These are some great chapter headings......

......but I hope they don't define anything too narrowly.


By all means they should reference how its done in the OTU but there are so many ways to "do" Task Forces, Squadrons, Fleets and various Operations depending on TL, culture and objectives that it must be a framework to build on rather than a prescriptive approach.


Understanding Planetary Assault..... does that mean BCS would include an Invasion Earth or Fifth Frontier war type system or subset of rules? Would that be a good way of incorporating that idea you had about defining ground military units in the same way as Squadrons in Fleet Combat Rob?
 
it must be a framework to build on rather than a prescriptive approach.

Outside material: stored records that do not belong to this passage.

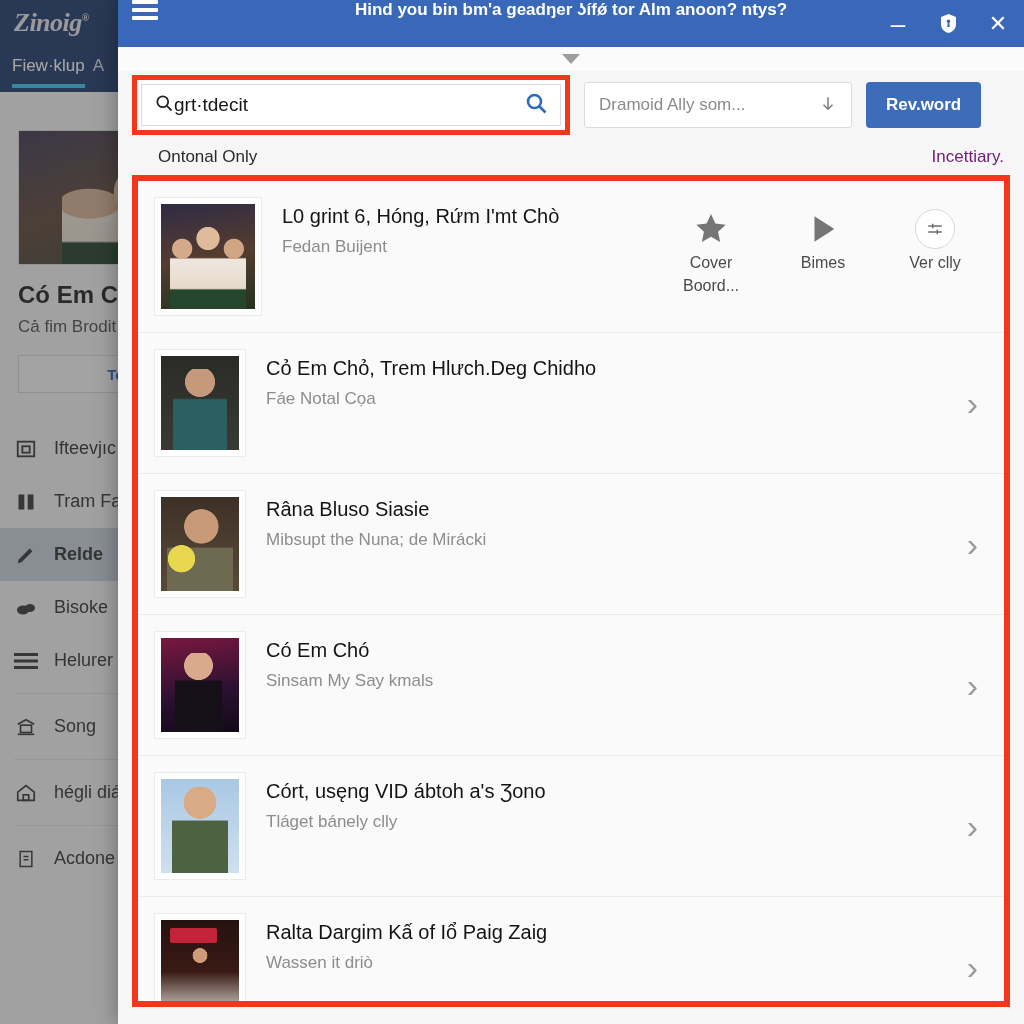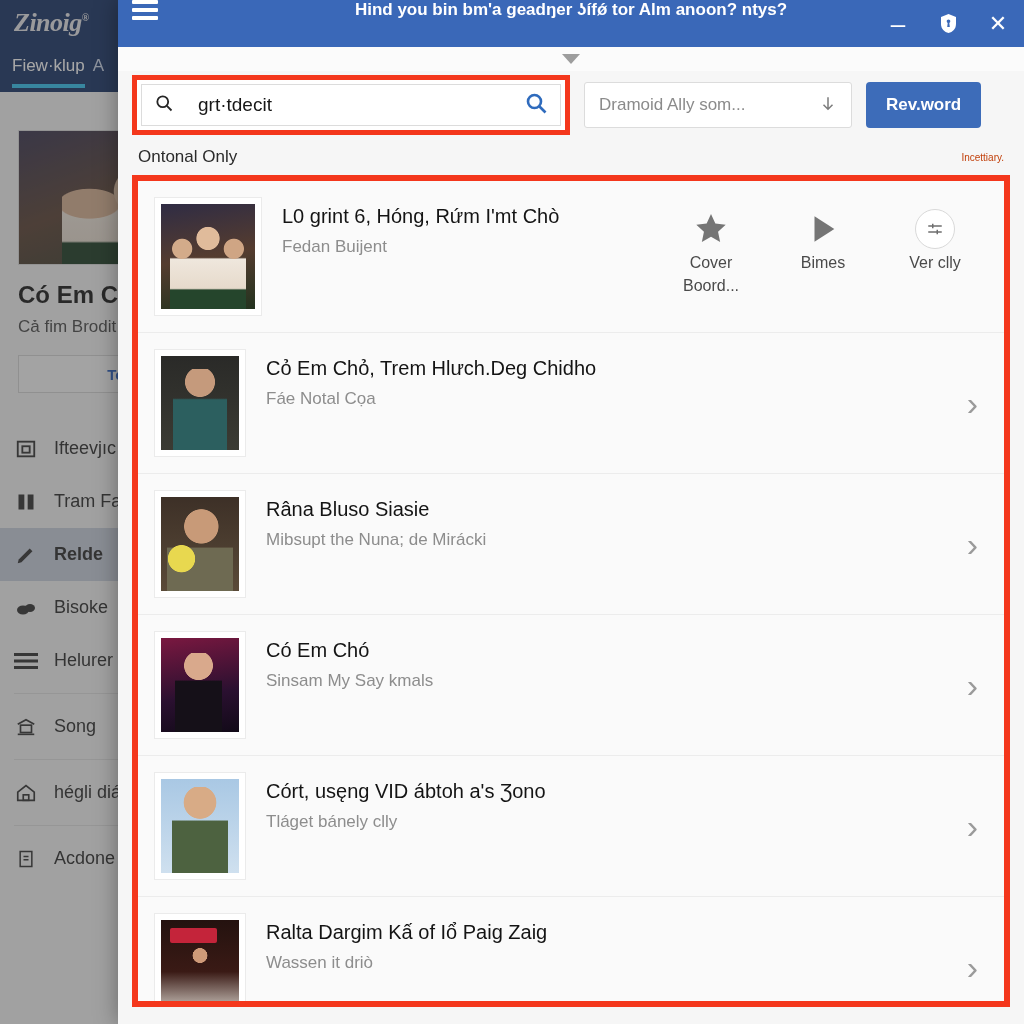"grt·tdecit" .search-box { gap: 24px -> 0 }
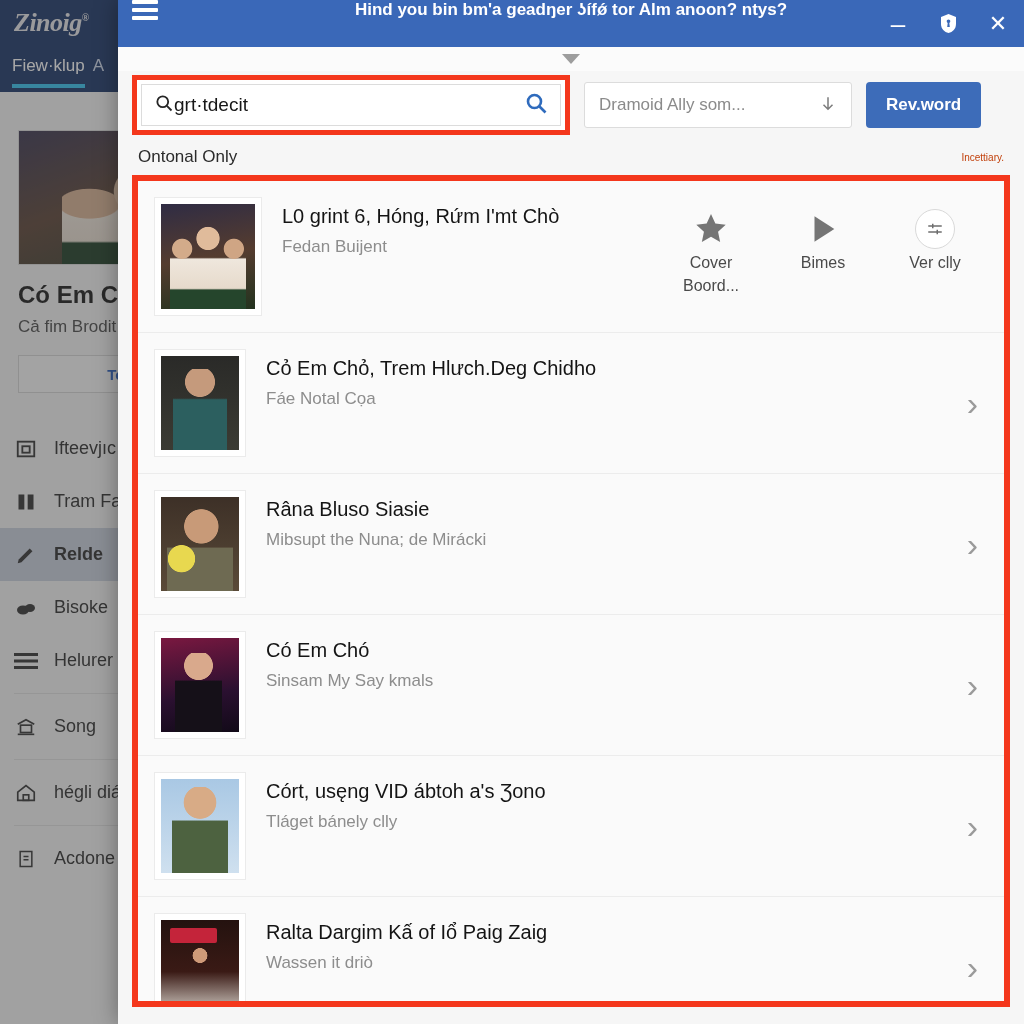"Ontonal Only" .meta-left { margin-left: none -> 20px }
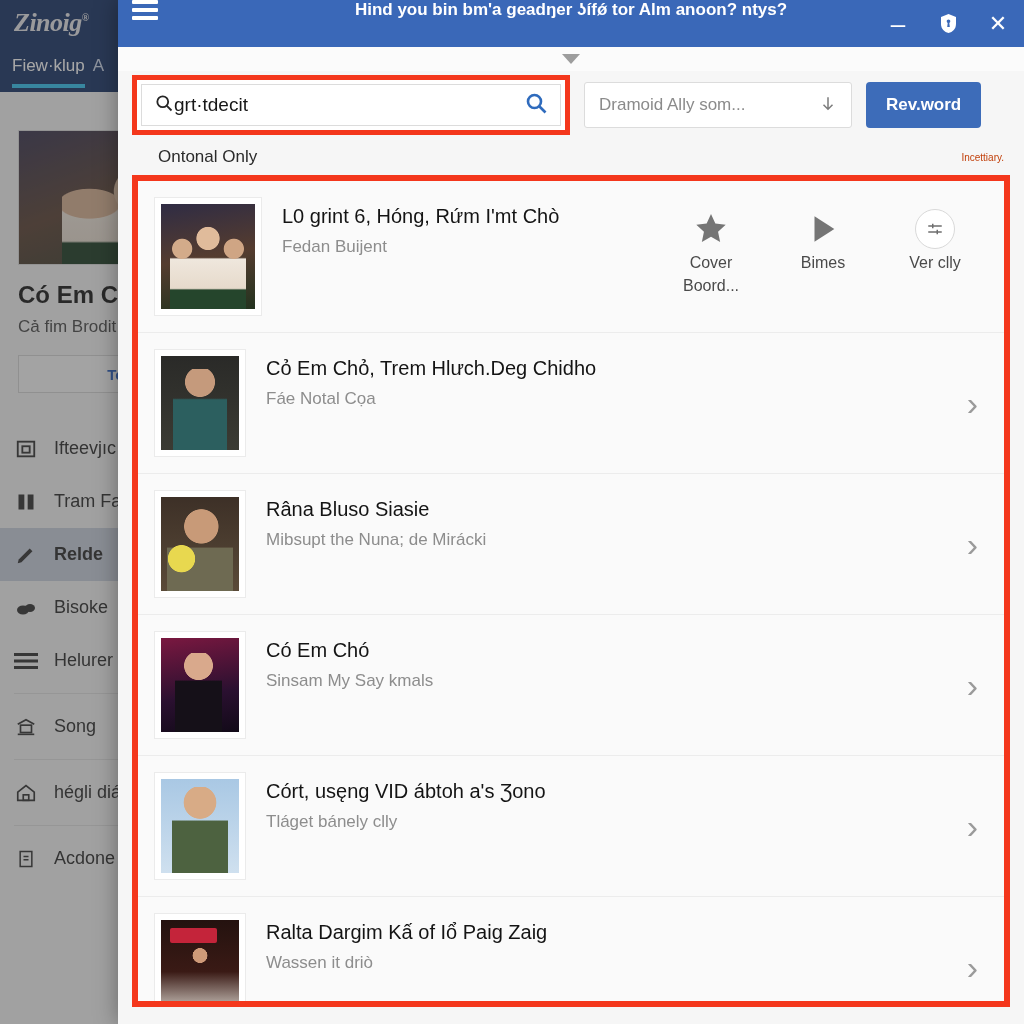"Incettiary." .meta-right { color: #c2410c -> #701a75; font-size: 10px -> 17px }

Granted. Mind you, when I wrote this, I wrote it with Marc in mind: he's the one who's going to have to write these or edit the content together.

Understanding Planetary Assault..... does that mean BCS would include an Invasion Earth or Fifth Frontier war type system or subset of rules? Would that be a good way of incorporating that idea you had about defining ground military units in the same way as Squadrons in Fleet Combat Rob?
I think it means BCS will have operational considerations.

Now that I think about it, "Fleet construction" is a separate thing. So, scrub Fleets. I'll go edit them out right now...

Anyway. It makes me think that BCS is primarily about operational warfare, so: oort cloud maneuvers, high guard scenarios, and planetary assault, for example.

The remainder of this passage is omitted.